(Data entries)
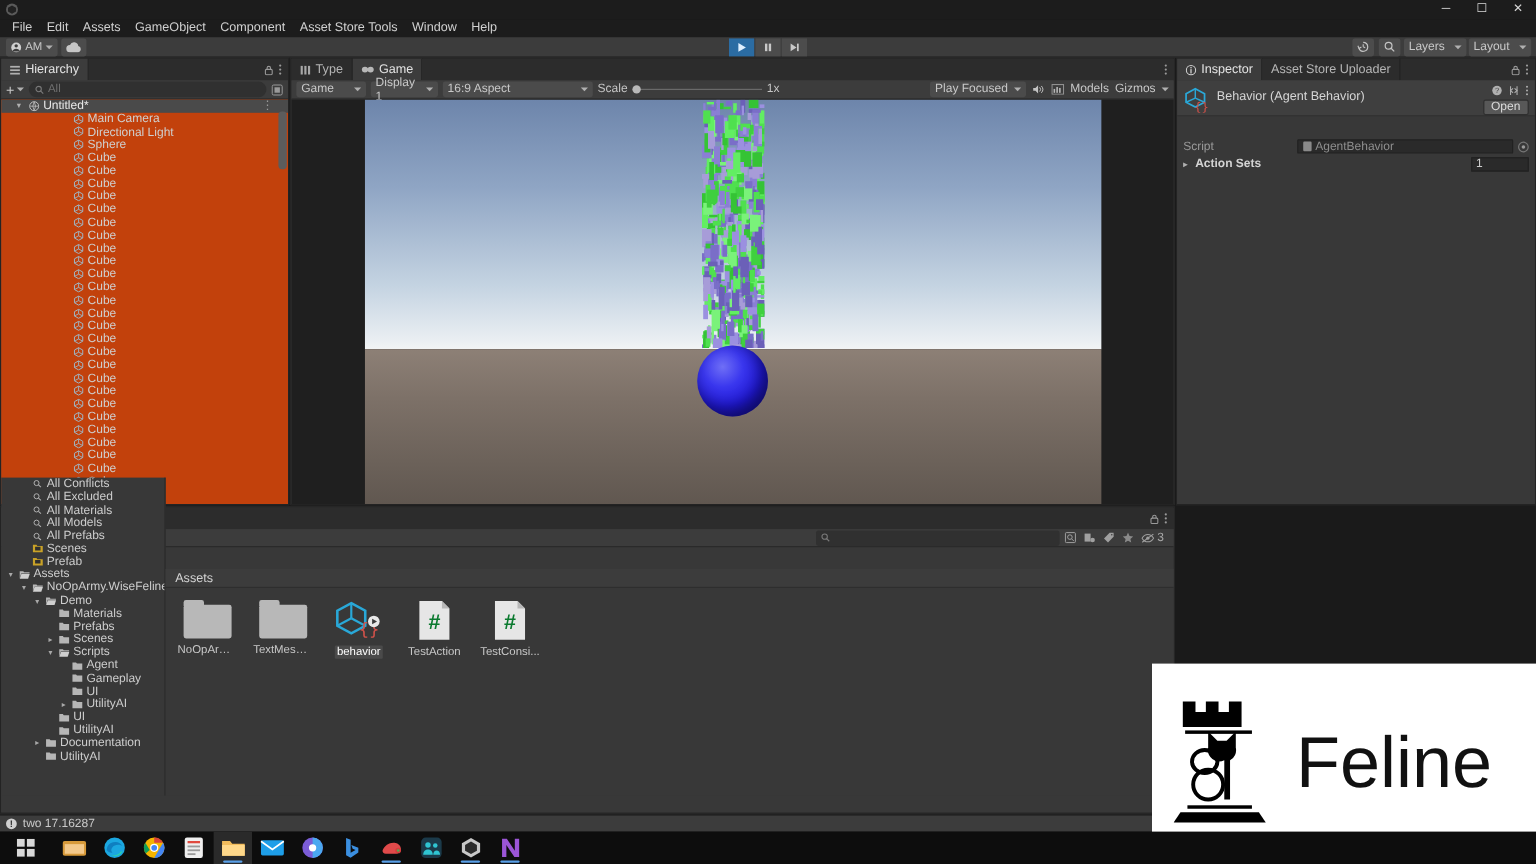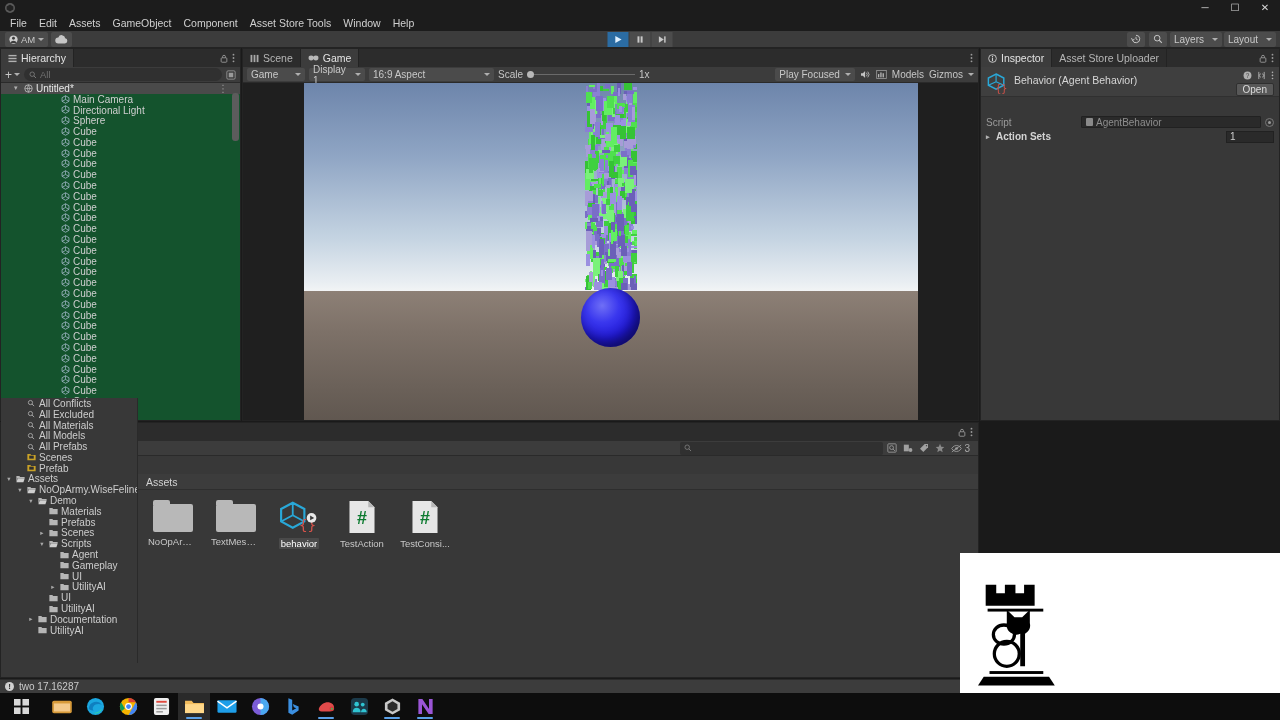"Scene" span { text: Scene -> Type }
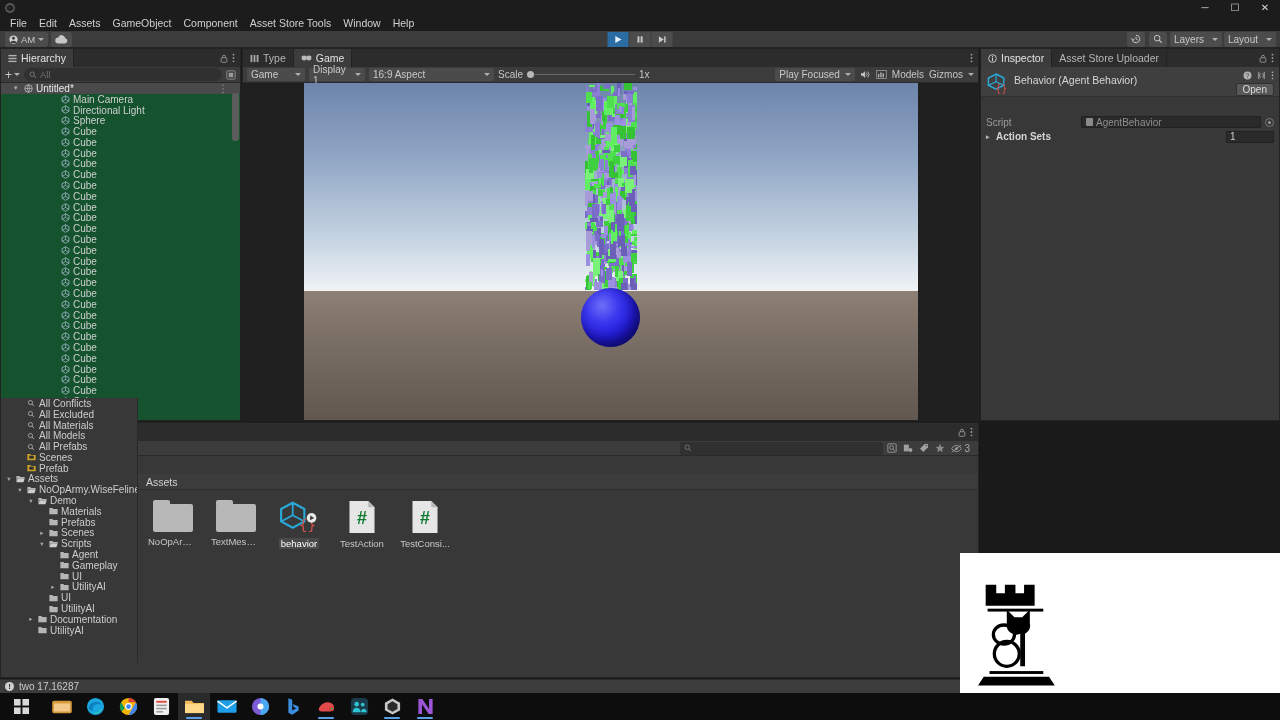"Untitled*" .hier-list { background: #14532d -> #c2410c }
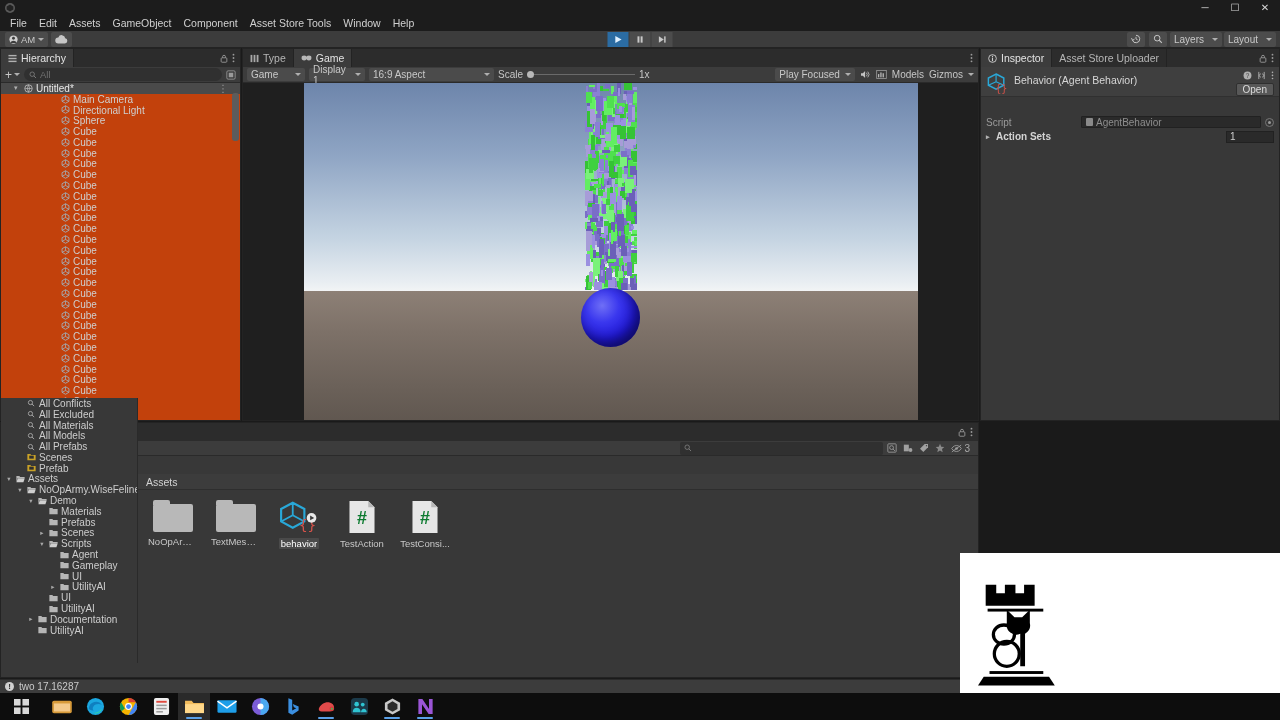"Feline" span { html: none -> <span>Feline</span> }
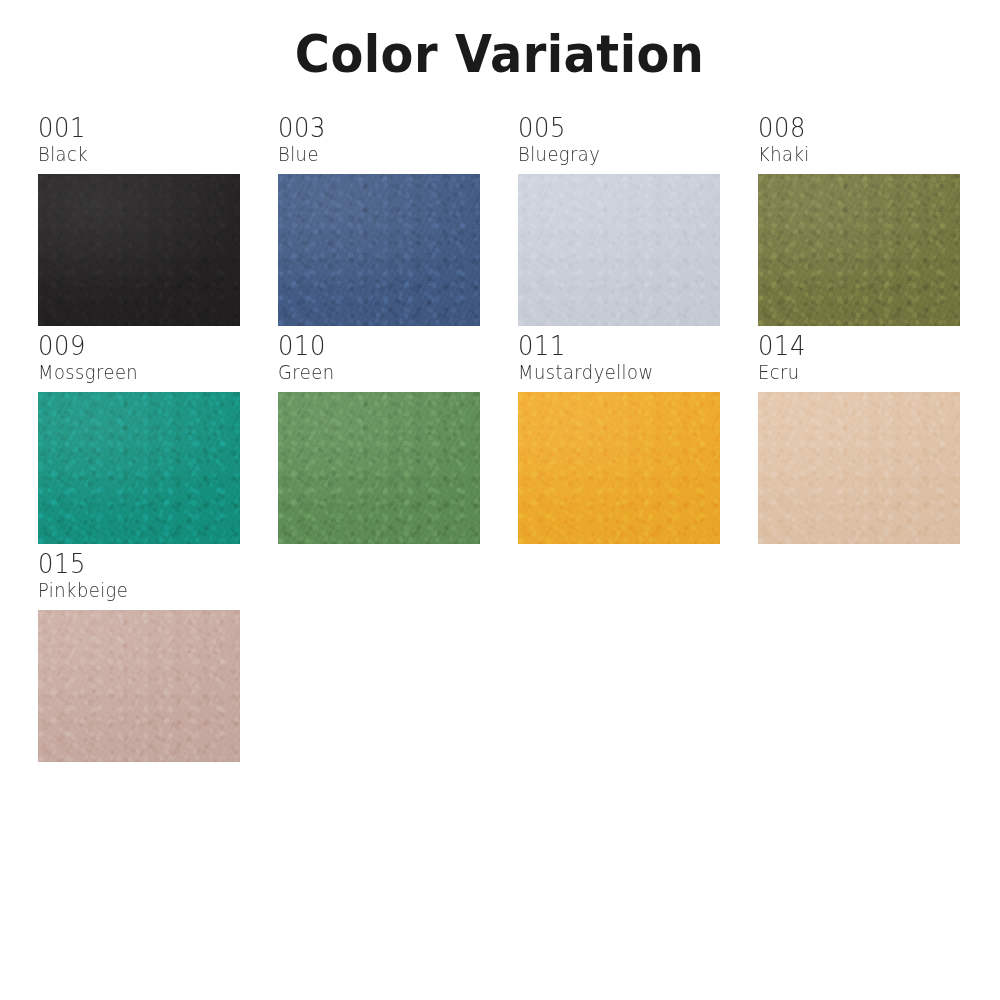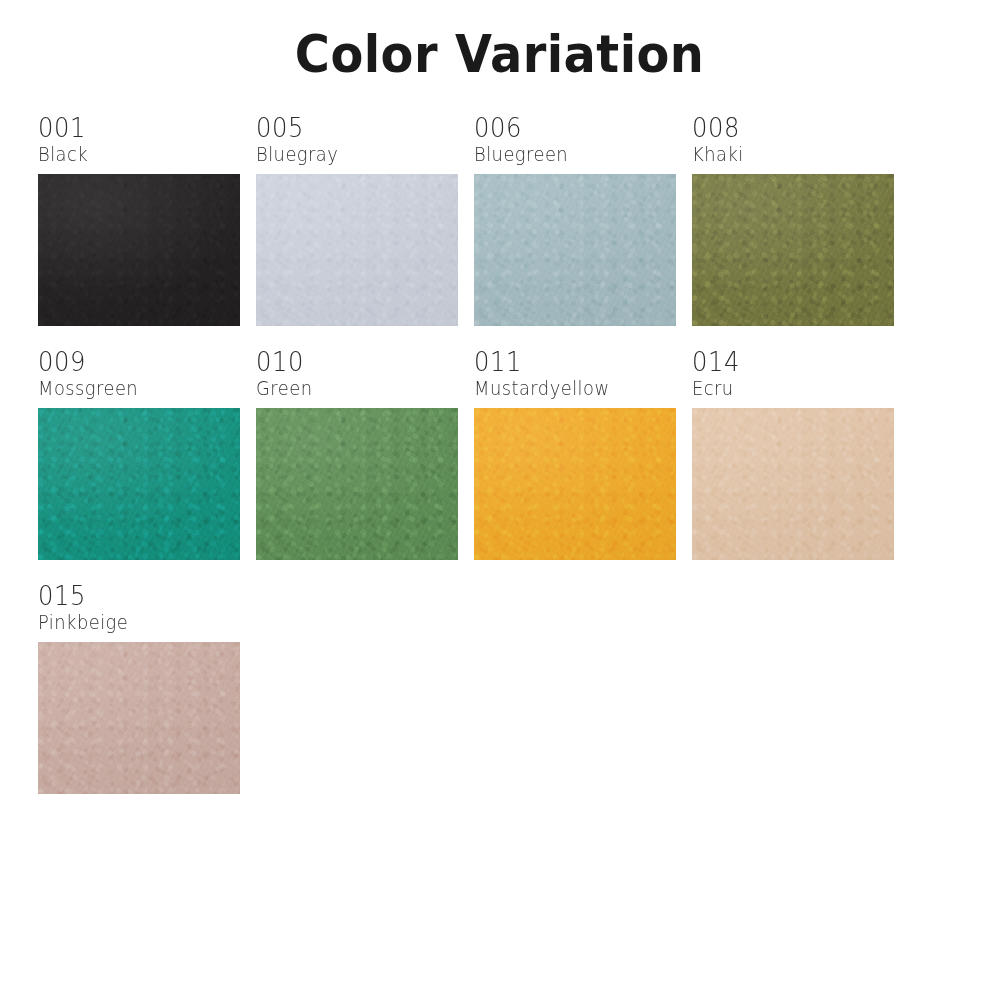"001" .grid { gap: 16px -> none }
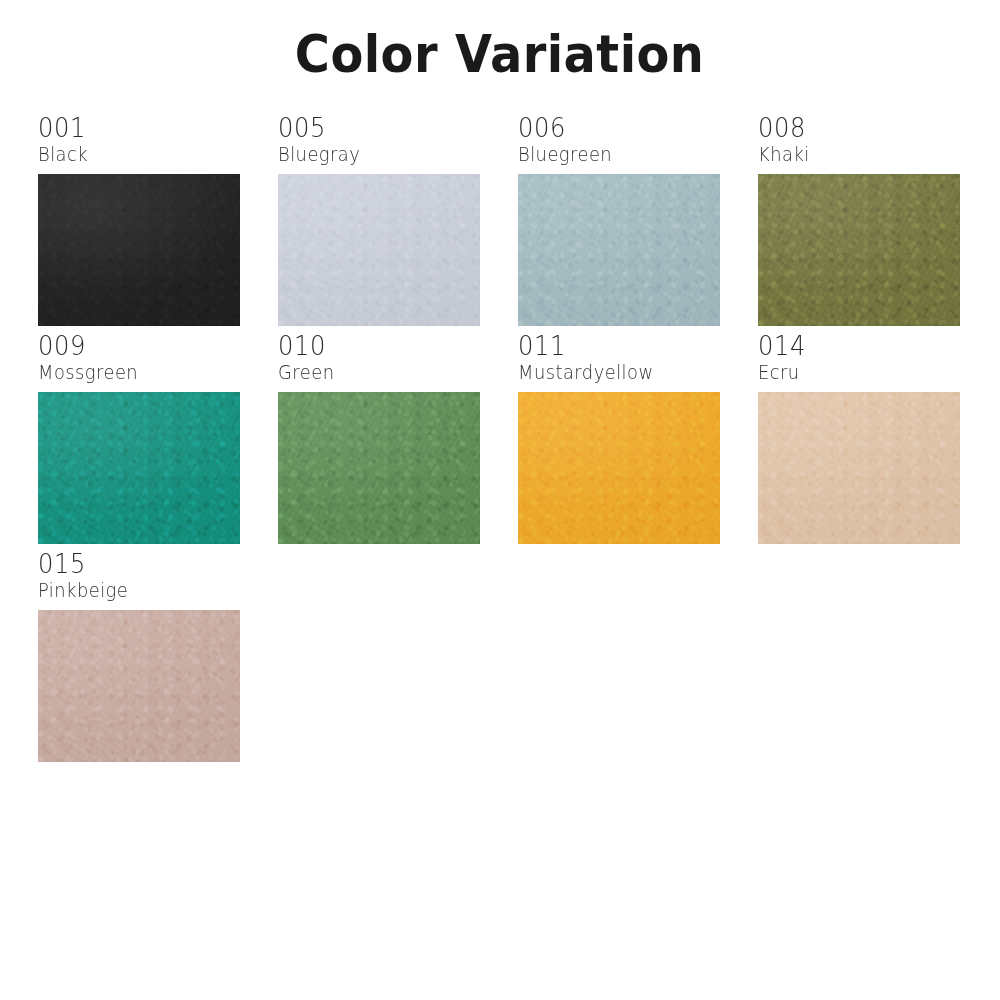"003" div.cell { html: none -> <div> <div>003</div> <div>Blue</div> <div> <div></div> <div></div> <div></div> </div> </div> }
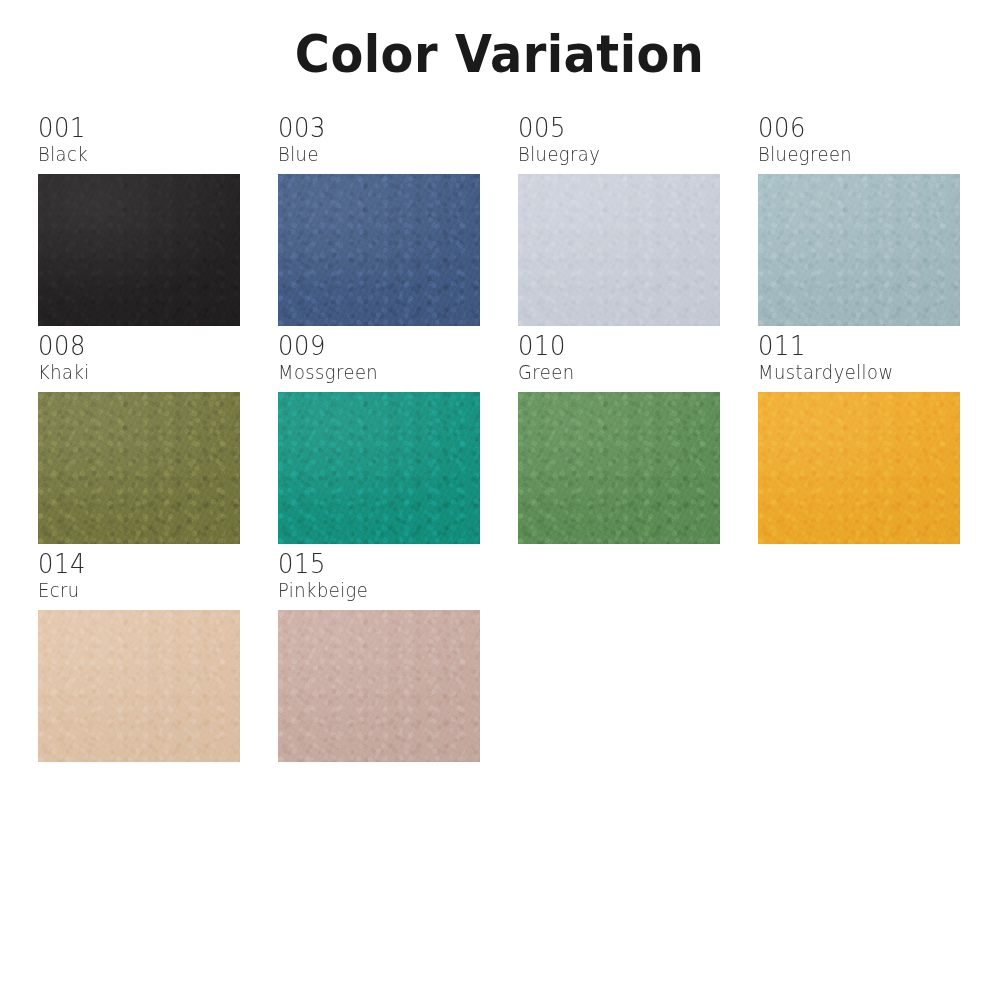"006" div.cell { html: <div> <div>006</div> <div>Bluegreen</div> <div> <div></div> <div></div> <div></div> </div> </div> -> none }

• [DIRECTIONS] A faithful, word-for-word copy of the records above, pictures left out, is the answer.

• [OUTPUT BELOW]
"Scene" span { text: Scene -> Type }
"Untitled*" .hier-list { background: #14532d -> #c2410c }
"Feline" span { html: none -> <span>Feline</span> }
"001" .grid { gap: 16px -> none }
"003" div.cell { html: none -> <div> <div>003</div> <div>Blue</div> <div> <div></div> <div></div> <div></div> </div> </div> }
"006" div.cell { html: <div> <div>006</div> <div>Bluegreen</div> <div> <div></div> <div></div> <div></div> </div> </div> -> none }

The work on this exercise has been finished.